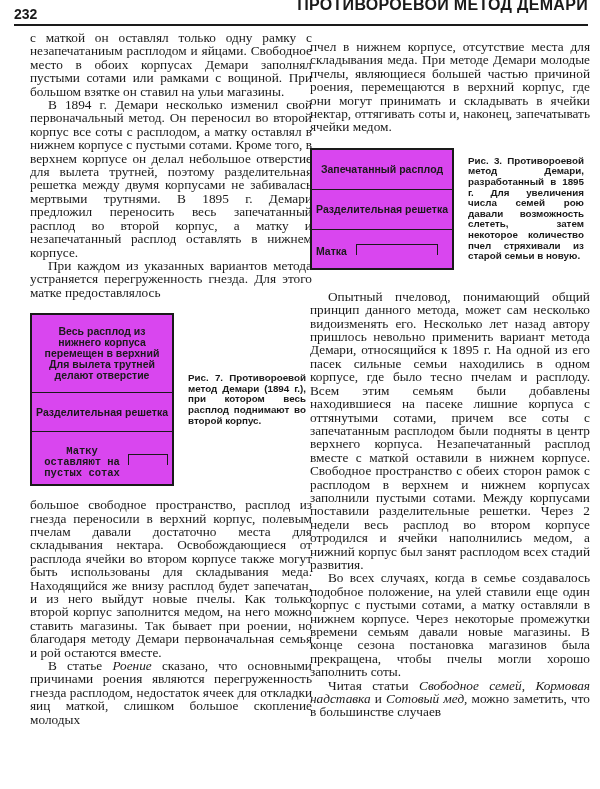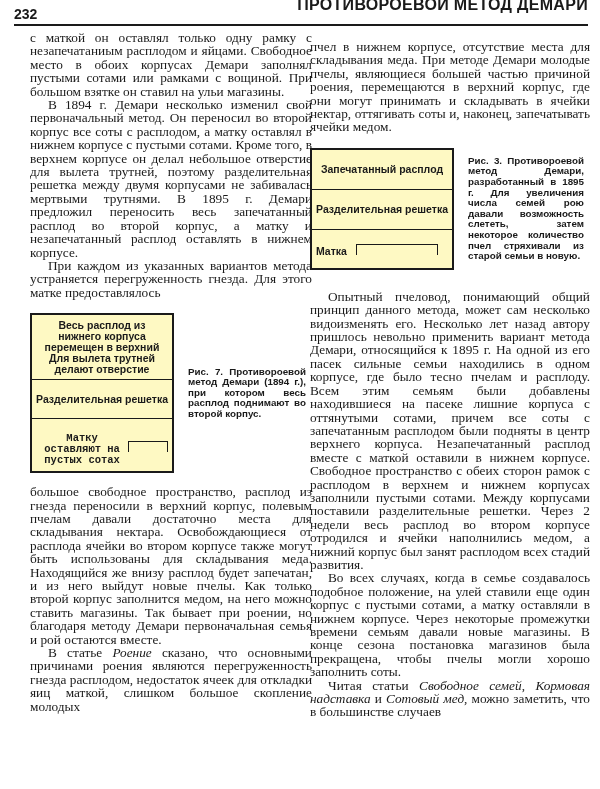"Запечатанный расплод" .fig-box { background: #fef9c3 -> #d946ef }
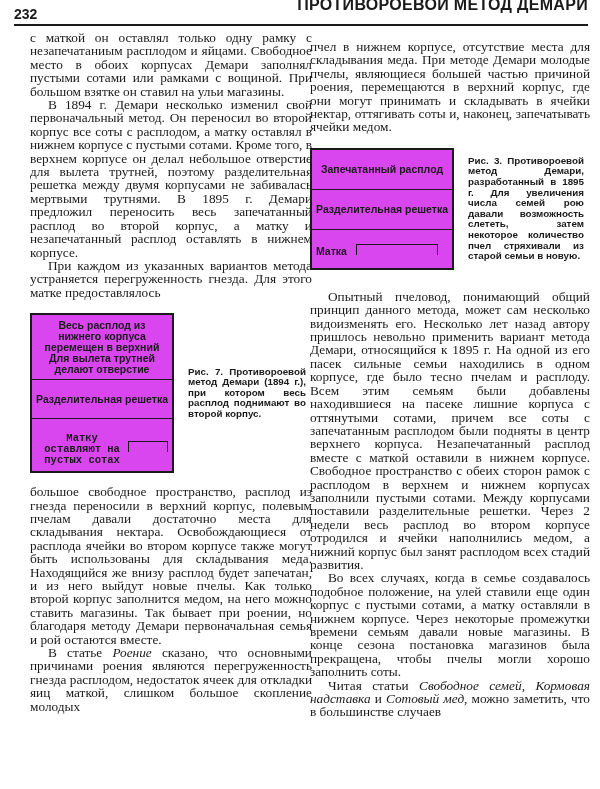"Весь расплод из нижнего корпуса" div.fig-cell { height: 65px -> 78px }
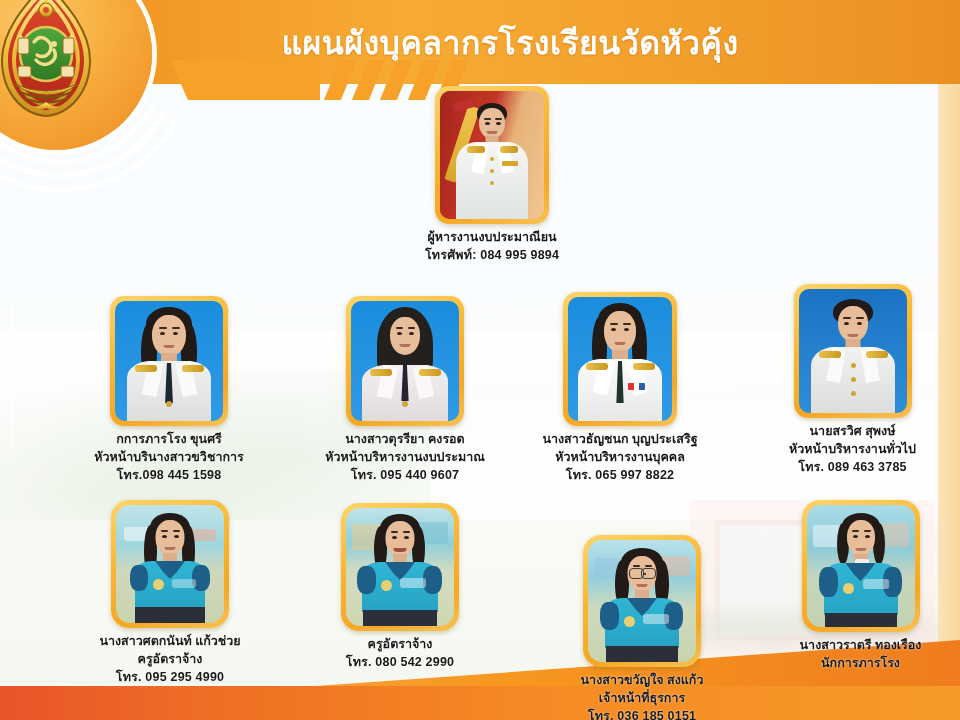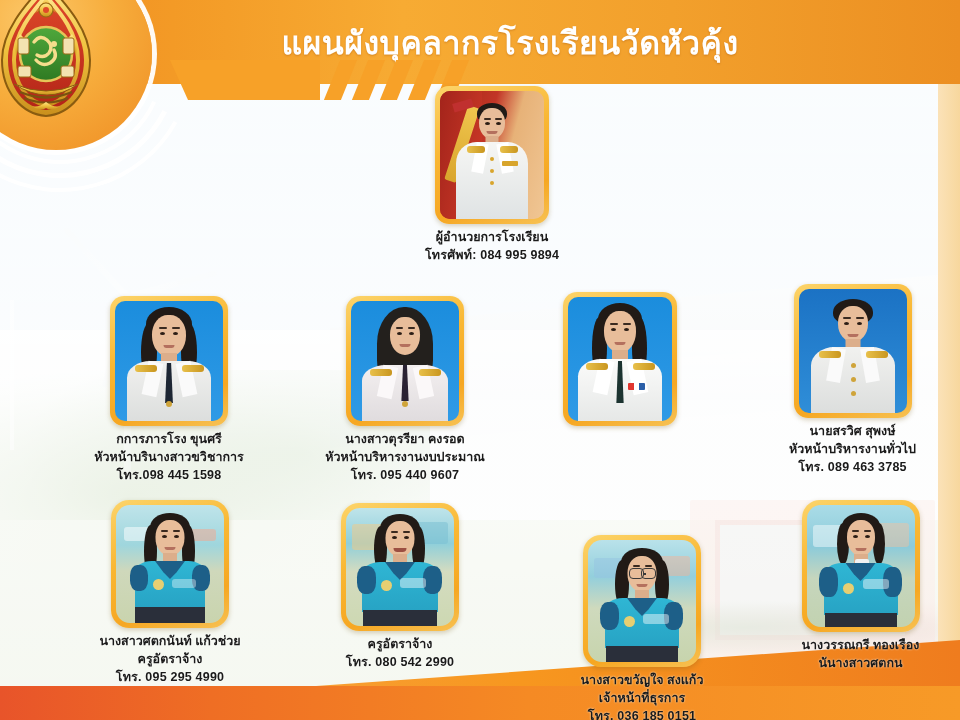"ผู้อำนวยการโรงเรียน" div.role { text: ผู้อำนวยการโรงเรียน -> ผู้หารงานงบประมาณียน }
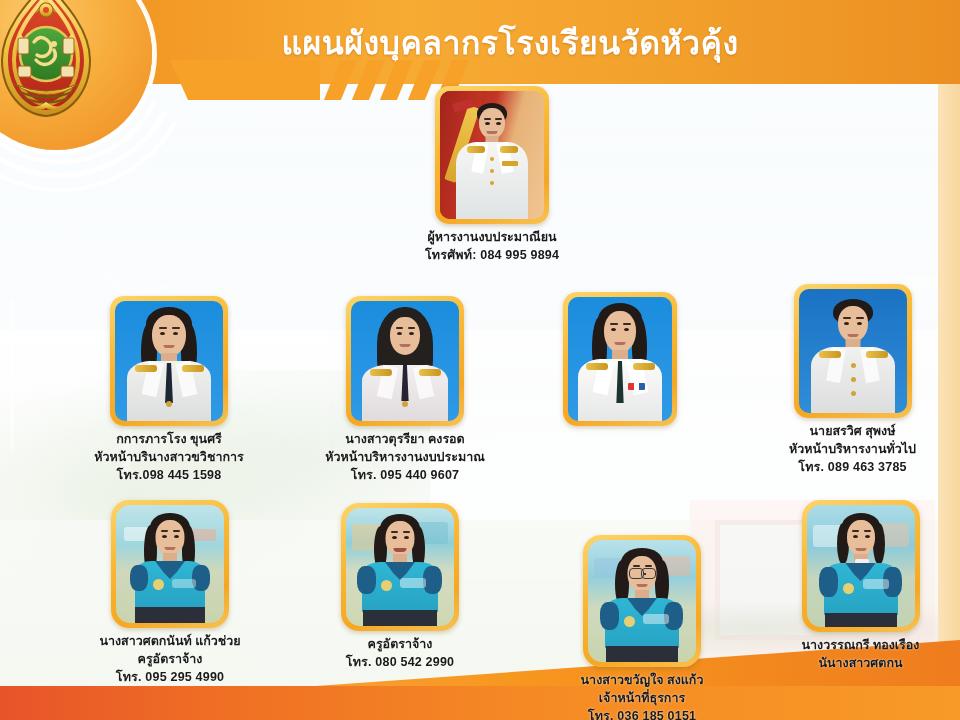"นางสาวธัญชนก บุญประเสริฐ" div.caption { html: none -> <div> <div>นางสาวธัญชนก บุญประเสริฐ</div> <div>หัวหน้าบริหารงานบุคคล</div> <div>โทร. 065 997 8822</div> </div> }
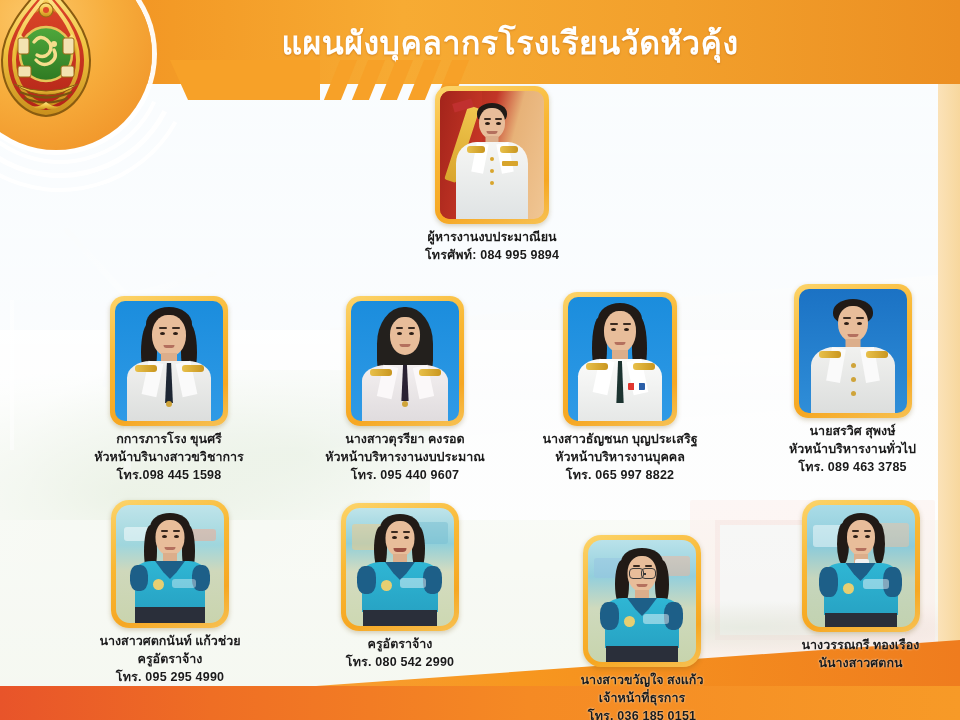"นางวรรณกรี ทองเรือง" div { text: นางวรรณกรี -> นางสาวราตรี }
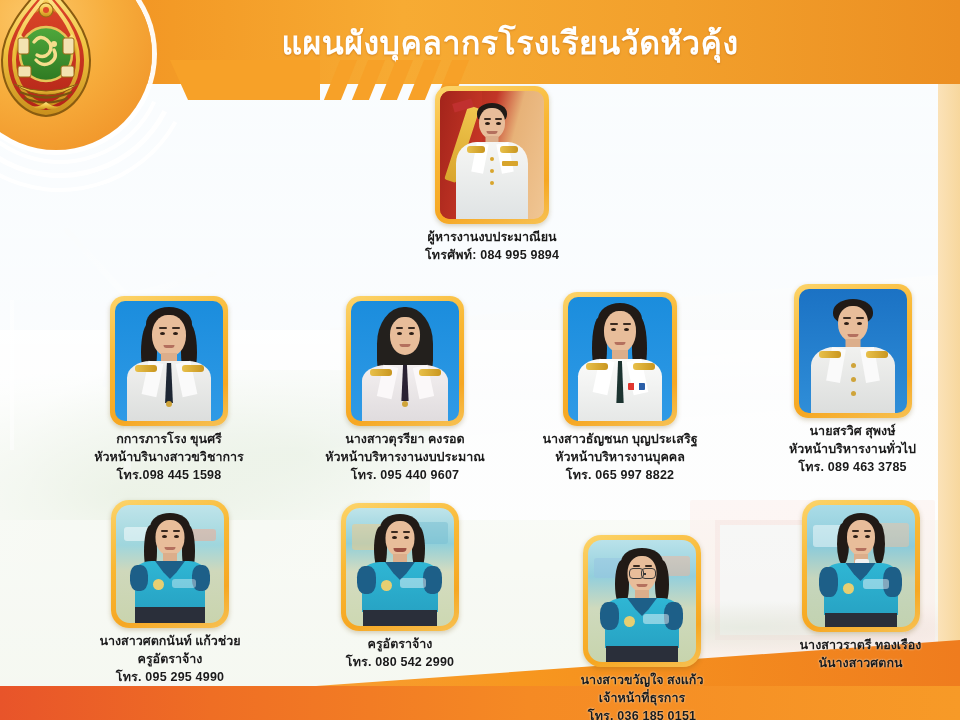"นันางสาวศตกน" div.role { text: นันางสาวศตกน -> นักการภารโรง }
★ ★ ★
#### What to produce:
Pictures appear in the records above. Output everything except them, exactly.

#### Written response:
"Запечатанный расплод" .fig-box { background: #fef9c3 -> #d946ef }
"Весь расплод из нижнего корпуса" div.fig-cell { height: 65px -> 78px }
"ผู้อำนวยการโรงเรียน" div.role { text: ผู้อำนวยการโรงเรียน -> ผู้หารงานงบประมาณียน }
"นางสาวธัญชนก บุญประเสริฐ" div.caption { html: none -> <div> <div>นางสาวธัญชนก บุญประเสริฐ</div> <div>หัวหน้าบริหารงานบุคคล</div> <div>โทร. 065 997 8822</div> </div> }
"นางวรรณกรี ทองเรือง" div { text: นางวรรณกรี -> นางสาวราตรี }
"นันางสาวศตกน" div.role { text: นันางสาวศตกน -> นักการภารโรง }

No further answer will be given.